I don't claim to have it all figured out, though here are a few tips I've learned over the past year.

A 🧵
1) Watch your favorite follows' favorite follows and their likes.

While many DeFi chads may be tight-lipped in their feeds about the farms they're in, some (mistakenly?) follow the farms they enter or are watching on Twitter. Likes matter too.
2) Keep a close eye on this chad. He leaks alpha all the time.

Issue is, he isn't straightforward about it. Read his tweets closely. Google synonyms / related terms. Try out those terms then add a .finance or .fi.

twitter.com/Cryptoyieldinfo
3a) Don't get mislead by high headline yields.

When you look at a yield farm, don't get carried away by the headline yield.

Watch out for impermanent loss, deposit fees, withdrawal fees, and the risk of your principal being taken away due to protocol mechanics.
3b) Impermanent loss occurs when you deposit two coins into an AMM that diverge in price.

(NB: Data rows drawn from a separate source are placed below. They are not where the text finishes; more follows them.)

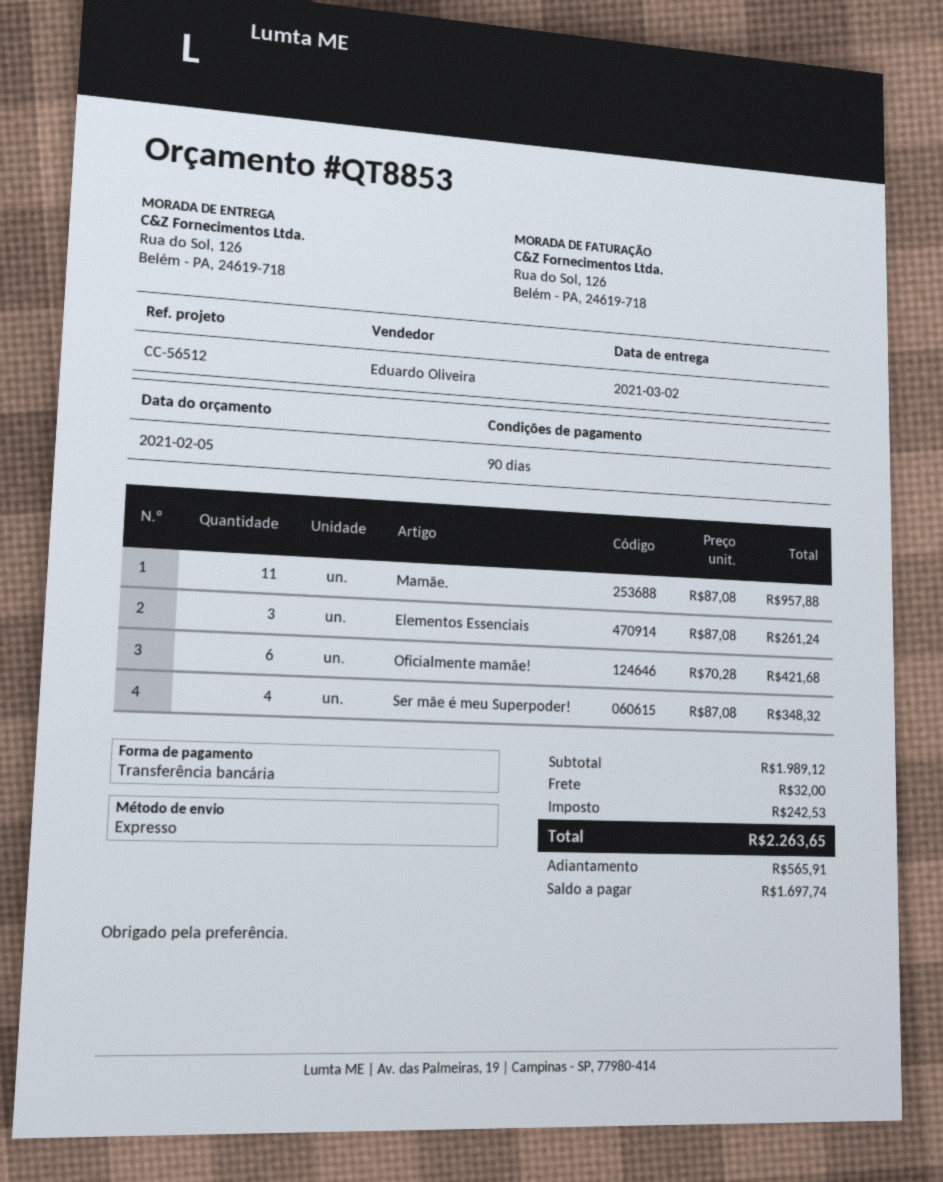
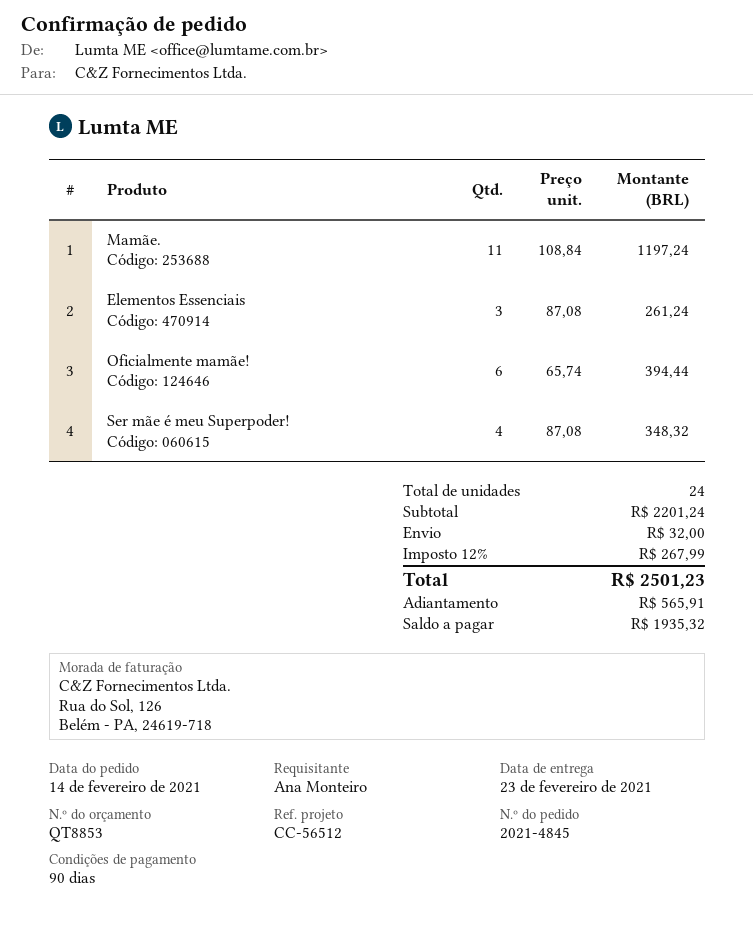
delivery date: 2021-03-02 -> 2021-02-23
Mamãe.: 11 x 87.08 = 957.88 -> 11 x 108.84 = 1197.24
Oficialmente mamãe!: 6 x 70.28 = 421.68 -> 6 x 65.74 = 394.44
subtotal: 1989.12 -> 2201.24
tax: 242.53 -> 267.99
total: 2263.65 -> 2501.23
balance: 1697.74 -> 1935.32

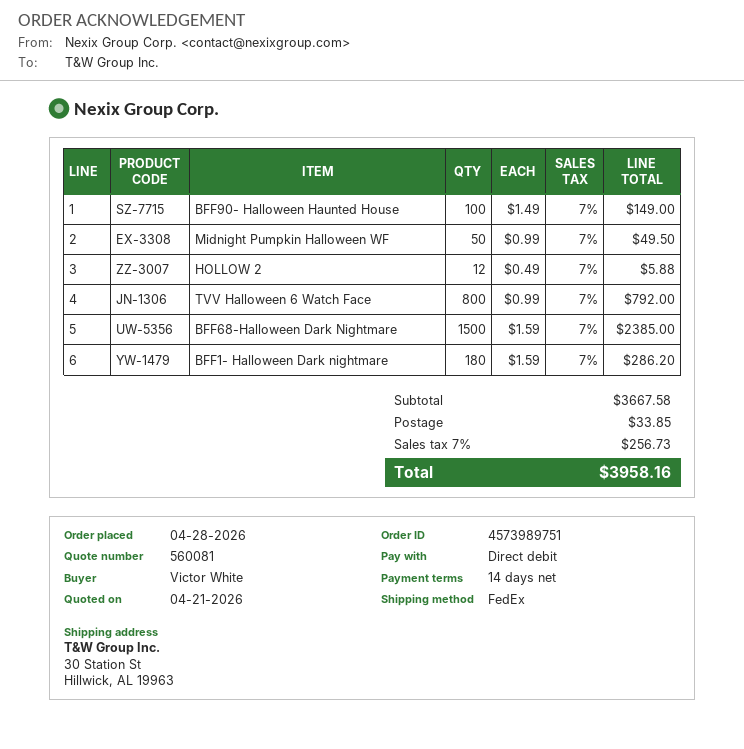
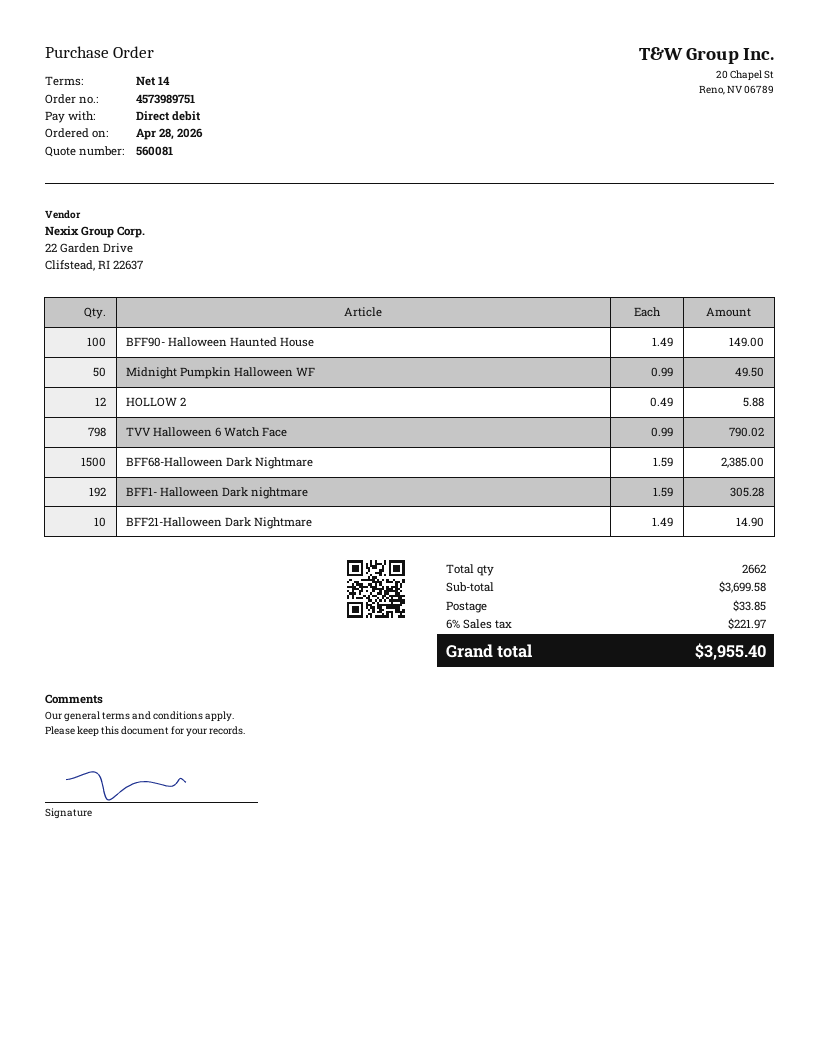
TVV Halloween 6 Watch Face: 800 x 0.99 = 792.00 -> 798 x 0.99 = 790.02
BFF1- Halloween Dark nightmare: 180 x 1.59 = 286.20 -> 192 x 1.59 = 305.28
BFF21-Halloween Dark Nightmare: none -> 10 x 1.49 = 14.90
subtotal: 3667.58 -> 3699.58
tax: 7% = 256.73 -> 6% = 221.97
total: 3958.16 -> 3955.40

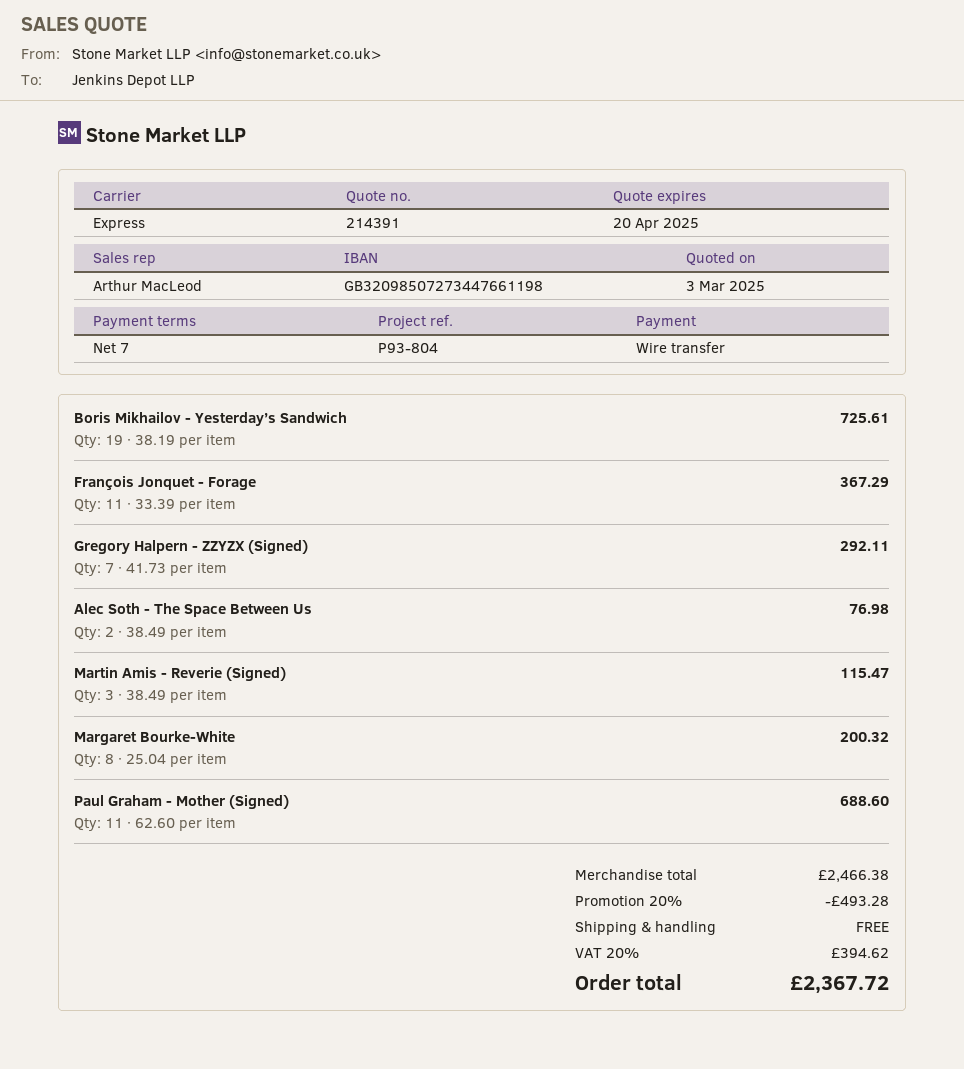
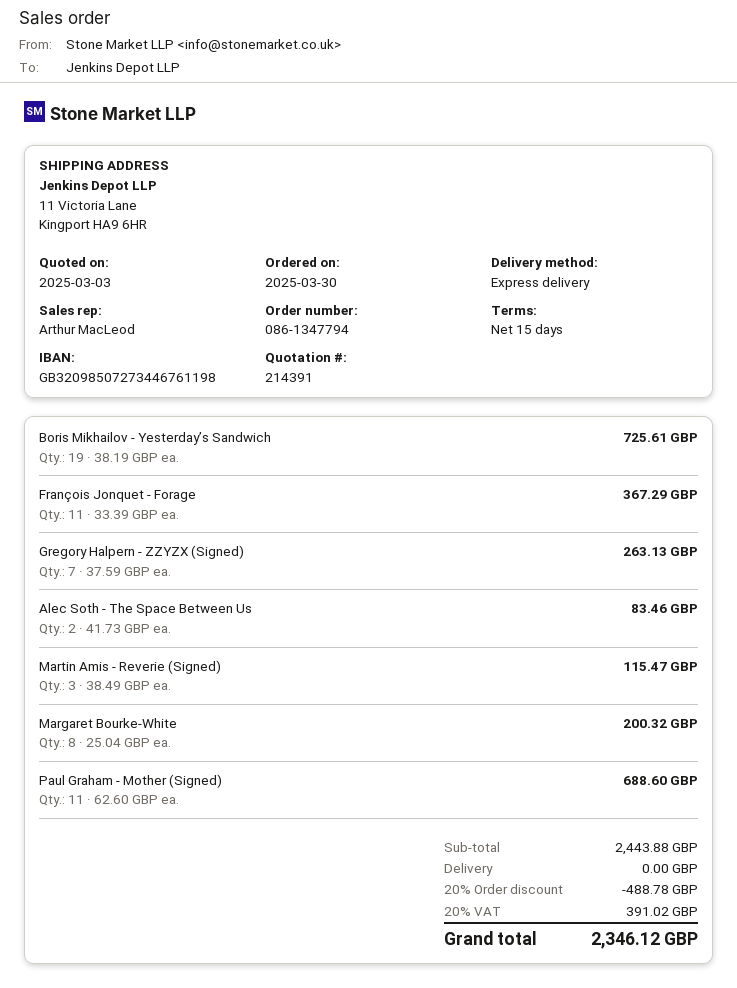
payment terms: 7 days -> 15 days
bank account: GB32098507273447661198 -> GB32098507273446761198
Gregory Halpern - ZZYZX (Signed): 7 x 41.73 = 292.11 -> 7 x 37.59 = 263.13
Alec Soth - The Space Between Us: 2 x 38.49 = 76.98 -> 2 x 41.73 = 83.46
subtotal: 2466.38 -> 2443.88
discount: 20% = 493.28 -> 20% = 488.78
tax: 20% = 394.62 -> 20% = 391.02
total: 2367.72 -> 2346.12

This loss can eat away at your deposit in dollar terms.

More from @jonwu_ here:

4) Remember to factor in yield compression.

Gas fees on Ethereum eat into your profits, even for larger farmers.

Just because something may say 10,000% APR doesn't mean it will last for long. It requires some experience, but you'll get a feel for compression over time.
5) Never bet the whole farm on a farm.

Just don't! Even reputable and audited protocols have been rugged. The best way to hedge rug risk is to spread risk across a number of protocols.

You can't win 'em all.
6) Find a group of alpha leakers.

As I indicated in my last thread, friends are important. Not only can they support you emotionally in your crypto journey, but they also tend to leak alpha.

Find your group. Find farms together. Ape together.

7) APR AND APY ARE NOT THE SAME.

APR = non-compounding yield
APY = compounding yield

To attract depositors, some protocols calculate if you sold rewards and compounded every day. Often, it's unfeasible to do so.

Don't let them trick you.
Tips aside, aren't protocols that calculate yields as if you sold protocols rewards and compounded every day just incentivizing users to dump their native tokens?

stonks?
8/ Don't sell all farmed tokens.

Some tokens that were farmable at one point have shot dramatically higher since farming ended/slowed down.

To name a few, YFI, ROOK, BAO, and SUSHI.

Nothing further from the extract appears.